Harry Gibson

Mechanical Engineer at Beca
Bachelor of Engineering - Mechanical Engineering, 2017

Harry Gibson

Engineering A Sustainable Future.

Just one year into his engineering career, Harry Gibson’s role with Beca has seen him working on a huge range of clients and projects, from food and beverage to mining and wastewater. Harry was attracted to engineering because of the potential it has to help transform the world. “There’s a huge focus on things like sustainability and future-proofing. Our mission is to benefit the environment and minimise our global footprint.”

You’re a very recent grad – what are you up to these days?

It’s been a crazy year since graduation. I’m employed by Beca, which is one of the largest employee-owned engineering professional services firms operating throughout Asia-Pacific. In the year I’ve been out, it’s been an absolute rollercoaster ride in terms of the projects I’ve worked on. It’s amazing to think it’s only been a year because it feels like I’ve had so much experience already!

What sorts of projects have you been involved in?

Where do I even start? In my role, I work with industrial clients from a range of market sectors. I’ve worked with clients in mining and metals, food and beverage, pulp and paper, chemicals and manufacturing, and water and wastewater. In the space of a year, I’ve had huge exposure to a range of industries.

What does your role entail?

As a mechanical engineer with a particular focus on anything industrial, my role involves design, analysis and investigative work. When a client comes to us with a technical problem we work with them to develop a solution. I also do project management work and help put together construction contracts and tender documents.

What do you enjoy most about what you do?

The exciting thing about my job is that when people ask me what I actually do, I struggle to tell them! It changes every day. I love it. It sounds cliché but when it comes to a Friday, I can’t wait to get back to work on a Monday.

How has your degree translated to ‘real world’ work?

The real value from a degree at UC is that there’s a huge amount of industry involvement. Before I’d even applied for my job, I already knew some of the people I’d be working with. You do practical and professional hours as part of your degree so by my final year I already had boots-on-the-ground experience, working as a contractor. It’s a degree that really sets you up for success. Once you finish, you can hit the ground running.

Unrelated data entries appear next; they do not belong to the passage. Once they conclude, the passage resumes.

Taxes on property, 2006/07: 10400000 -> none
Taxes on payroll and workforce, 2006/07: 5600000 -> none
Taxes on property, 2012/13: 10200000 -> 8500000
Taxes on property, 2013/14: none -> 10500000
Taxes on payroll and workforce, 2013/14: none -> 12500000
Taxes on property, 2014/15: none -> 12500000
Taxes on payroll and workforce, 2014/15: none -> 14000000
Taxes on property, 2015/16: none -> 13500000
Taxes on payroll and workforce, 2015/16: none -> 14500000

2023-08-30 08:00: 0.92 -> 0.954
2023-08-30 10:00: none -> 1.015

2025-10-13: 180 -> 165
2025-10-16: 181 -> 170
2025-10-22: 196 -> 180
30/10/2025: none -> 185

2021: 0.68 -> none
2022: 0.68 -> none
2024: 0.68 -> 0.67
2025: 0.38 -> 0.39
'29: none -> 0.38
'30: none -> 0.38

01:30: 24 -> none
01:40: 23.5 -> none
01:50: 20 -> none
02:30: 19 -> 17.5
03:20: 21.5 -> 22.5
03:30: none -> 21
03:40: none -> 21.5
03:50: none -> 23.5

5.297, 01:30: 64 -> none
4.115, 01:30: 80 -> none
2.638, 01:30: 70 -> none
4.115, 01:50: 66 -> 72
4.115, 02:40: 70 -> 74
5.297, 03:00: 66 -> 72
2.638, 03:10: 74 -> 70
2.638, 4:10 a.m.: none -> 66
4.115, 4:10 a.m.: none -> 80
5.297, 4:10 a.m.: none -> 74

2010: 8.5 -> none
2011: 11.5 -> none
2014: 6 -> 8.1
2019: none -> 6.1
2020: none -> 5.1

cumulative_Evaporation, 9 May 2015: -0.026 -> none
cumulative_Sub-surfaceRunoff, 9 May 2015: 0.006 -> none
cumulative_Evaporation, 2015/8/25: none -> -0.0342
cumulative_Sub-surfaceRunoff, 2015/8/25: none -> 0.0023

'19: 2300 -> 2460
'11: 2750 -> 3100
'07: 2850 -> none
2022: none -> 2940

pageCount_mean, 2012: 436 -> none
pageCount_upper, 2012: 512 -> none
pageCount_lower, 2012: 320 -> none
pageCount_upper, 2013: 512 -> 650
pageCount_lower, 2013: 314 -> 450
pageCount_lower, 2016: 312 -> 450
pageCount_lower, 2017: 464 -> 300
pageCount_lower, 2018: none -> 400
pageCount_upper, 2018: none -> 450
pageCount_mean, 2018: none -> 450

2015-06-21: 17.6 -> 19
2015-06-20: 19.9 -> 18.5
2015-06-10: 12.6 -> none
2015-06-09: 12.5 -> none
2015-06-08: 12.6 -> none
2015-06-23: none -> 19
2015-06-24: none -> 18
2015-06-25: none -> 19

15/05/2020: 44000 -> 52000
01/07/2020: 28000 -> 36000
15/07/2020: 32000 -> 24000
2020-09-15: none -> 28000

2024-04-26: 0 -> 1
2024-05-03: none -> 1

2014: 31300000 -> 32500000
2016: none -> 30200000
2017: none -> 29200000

What are you most passionate about in engineering?

As a society, we’re coming into a new era. There’s a lot of focus on things like sustainability and future proofing. When people think ‘industrial’, they usually think ‘dirty’. But we’re shifting our focus so we can benefit the environment and minimise our global impact. At Beca, I’ve also had a lot of involvement with emerging technologies and how we can apply them to help our clients. Being at the forefront of a new trend is really exciting.

It sounds like engineering has the potential to have a huge positive impact!

Absolutely. The whole reason I did engineering was because I wanted to have a purpose and help change the world for the better. Not to be biased towards engineering, but I don’t think many people can say they’ve helped design a wastewater treatment facility that will positively influence an entire city. Engineering really does have the power to transform the world.

What was your favourite accomplishment at UC?

It’s not what you do on paper, it’s the opportunities you get to be part of at UC that are most valuable. In my final year I was part of a student team that built a high performance electric race car which we competed with in Melbourne, representing UC. An opportunity like that doesn’t happen everyday. But overall, the best thing was developing a professional network before I’d even gotten a job. New Zealand’s a small place, and you’ll bump into the same people throughout your career. So relationships are everything.

Beyond your job, you’re a volunteer ambassador too?

I volunteer with an Engineering New Zealand programme called Futureintech. It’s an initiative which aims to expose school students to STEM subjects – science, technology, engineering and maths. As part of that I go into schools and talk about my career. I try to inspire students who might not have thought of STEM as an option. I’m also mentoring a group of high school students who are building an electric go-kart, which fits perfectly with my own experience!

You’re still early into your career. Long term, what would you like to achieve?

I’d like to make a lasting impact in the industry, in New Zealand and overseas. I want to work with clients on projects, and be able to stand back at the end and say, “wow, look at what we’ve done to help the world”. It’s that sense of making a difference that motivates me. It’s why I do what I do.